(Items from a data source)
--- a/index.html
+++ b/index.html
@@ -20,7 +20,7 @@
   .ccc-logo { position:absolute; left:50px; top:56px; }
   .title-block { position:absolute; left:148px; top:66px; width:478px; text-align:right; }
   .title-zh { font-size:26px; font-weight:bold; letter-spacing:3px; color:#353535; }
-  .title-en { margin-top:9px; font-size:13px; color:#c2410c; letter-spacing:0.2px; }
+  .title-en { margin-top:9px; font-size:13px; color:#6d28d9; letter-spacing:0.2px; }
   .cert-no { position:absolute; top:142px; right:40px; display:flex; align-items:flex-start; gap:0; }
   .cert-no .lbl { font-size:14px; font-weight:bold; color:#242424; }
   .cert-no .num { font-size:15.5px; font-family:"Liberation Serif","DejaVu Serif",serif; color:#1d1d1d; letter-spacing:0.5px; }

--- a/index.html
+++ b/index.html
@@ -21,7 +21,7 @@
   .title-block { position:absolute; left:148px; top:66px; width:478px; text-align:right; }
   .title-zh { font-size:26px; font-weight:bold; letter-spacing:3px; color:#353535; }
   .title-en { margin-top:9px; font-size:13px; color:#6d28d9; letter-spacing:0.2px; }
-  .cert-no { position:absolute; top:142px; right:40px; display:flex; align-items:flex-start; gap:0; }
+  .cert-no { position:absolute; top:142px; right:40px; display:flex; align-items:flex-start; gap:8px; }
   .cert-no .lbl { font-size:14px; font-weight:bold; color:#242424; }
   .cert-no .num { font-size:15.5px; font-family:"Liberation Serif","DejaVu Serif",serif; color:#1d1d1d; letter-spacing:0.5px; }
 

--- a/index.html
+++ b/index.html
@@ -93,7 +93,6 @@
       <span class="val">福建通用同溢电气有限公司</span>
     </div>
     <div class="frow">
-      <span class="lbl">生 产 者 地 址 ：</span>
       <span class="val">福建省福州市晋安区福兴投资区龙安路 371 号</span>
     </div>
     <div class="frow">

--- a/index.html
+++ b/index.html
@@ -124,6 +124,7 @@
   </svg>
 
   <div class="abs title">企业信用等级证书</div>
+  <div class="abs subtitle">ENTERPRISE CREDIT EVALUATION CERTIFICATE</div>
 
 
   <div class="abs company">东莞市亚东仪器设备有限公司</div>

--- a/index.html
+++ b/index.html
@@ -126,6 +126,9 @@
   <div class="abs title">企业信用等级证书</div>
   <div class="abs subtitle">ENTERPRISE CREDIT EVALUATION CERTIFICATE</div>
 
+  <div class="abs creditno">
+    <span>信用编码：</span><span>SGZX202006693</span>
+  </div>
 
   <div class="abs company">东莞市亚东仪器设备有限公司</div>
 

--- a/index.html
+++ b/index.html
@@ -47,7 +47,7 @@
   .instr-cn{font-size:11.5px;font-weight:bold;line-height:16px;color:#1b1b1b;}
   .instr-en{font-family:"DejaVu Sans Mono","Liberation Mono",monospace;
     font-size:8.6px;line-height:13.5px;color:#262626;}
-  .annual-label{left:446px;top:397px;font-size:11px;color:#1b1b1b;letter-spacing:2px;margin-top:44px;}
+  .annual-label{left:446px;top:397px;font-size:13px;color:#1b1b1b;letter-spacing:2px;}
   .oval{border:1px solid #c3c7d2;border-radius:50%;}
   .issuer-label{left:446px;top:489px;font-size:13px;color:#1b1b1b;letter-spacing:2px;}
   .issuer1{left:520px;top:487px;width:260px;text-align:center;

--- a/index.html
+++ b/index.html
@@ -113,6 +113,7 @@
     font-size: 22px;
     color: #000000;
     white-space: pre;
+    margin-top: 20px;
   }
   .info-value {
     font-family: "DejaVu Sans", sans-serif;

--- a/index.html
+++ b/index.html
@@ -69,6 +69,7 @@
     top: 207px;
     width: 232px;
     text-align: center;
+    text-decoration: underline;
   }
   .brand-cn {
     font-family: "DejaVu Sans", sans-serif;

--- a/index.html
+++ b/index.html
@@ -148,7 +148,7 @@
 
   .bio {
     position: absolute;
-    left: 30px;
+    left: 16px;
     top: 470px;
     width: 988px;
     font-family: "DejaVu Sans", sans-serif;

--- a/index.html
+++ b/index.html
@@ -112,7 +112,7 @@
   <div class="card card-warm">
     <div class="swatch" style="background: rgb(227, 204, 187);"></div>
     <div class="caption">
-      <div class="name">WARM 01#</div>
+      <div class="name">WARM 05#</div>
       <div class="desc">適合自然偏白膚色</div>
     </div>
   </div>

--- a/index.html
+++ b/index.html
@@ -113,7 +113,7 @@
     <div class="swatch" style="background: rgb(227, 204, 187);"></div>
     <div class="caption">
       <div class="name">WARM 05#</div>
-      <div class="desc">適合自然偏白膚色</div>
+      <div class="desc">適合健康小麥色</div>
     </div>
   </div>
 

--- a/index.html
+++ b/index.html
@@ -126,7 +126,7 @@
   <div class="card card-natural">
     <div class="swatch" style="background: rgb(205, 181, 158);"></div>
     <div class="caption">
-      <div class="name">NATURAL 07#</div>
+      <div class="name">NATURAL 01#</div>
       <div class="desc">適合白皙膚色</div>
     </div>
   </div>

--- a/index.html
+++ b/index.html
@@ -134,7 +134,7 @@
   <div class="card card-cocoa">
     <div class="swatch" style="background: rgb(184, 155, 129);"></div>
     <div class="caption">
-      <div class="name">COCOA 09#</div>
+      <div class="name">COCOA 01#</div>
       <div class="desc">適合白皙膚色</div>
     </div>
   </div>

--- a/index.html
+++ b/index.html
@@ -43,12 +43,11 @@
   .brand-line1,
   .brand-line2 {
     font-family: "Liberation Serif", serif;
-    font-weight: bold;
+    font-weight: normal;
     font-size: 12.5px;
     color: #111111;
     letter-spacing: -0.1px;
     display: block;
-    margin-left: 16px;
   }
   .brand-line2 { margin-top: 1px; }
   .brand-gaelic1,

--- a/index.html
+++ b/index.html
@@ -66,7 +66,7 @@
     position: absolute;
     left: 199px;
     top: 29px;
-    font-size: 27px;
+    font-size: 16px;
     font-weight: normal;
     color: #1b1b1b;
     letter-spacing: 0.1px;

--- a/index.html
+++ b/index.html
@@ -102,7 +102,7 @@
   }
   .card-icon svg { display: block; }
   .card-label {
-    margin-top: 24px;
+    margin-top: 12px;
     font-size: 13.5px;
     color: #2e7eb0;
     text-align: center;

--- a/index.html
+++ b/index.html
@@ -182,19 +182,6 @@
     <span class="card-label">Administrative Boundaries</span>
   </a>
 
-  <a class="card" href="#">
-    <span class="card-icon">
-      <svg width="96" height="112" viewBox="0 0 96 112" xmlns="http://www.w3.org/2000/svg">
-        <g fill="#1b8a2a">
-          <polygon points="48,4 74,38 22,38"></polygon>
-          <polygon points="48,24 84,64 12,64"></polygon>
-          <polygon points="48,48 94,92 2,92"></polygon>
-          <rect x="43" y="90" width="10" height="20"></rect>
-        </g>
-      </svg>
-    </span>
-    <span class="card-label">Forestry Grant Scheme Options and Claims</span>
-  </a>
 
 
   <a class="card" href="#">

§ Problem to solve: Whenever the word "適合自然偏白膚色" shows up in a line above, copy that line.

§ Expected answer:
       <div class="desc">適合自然偏白膚色</div>
-      <div class="desc">適合自然偏白膚色</div>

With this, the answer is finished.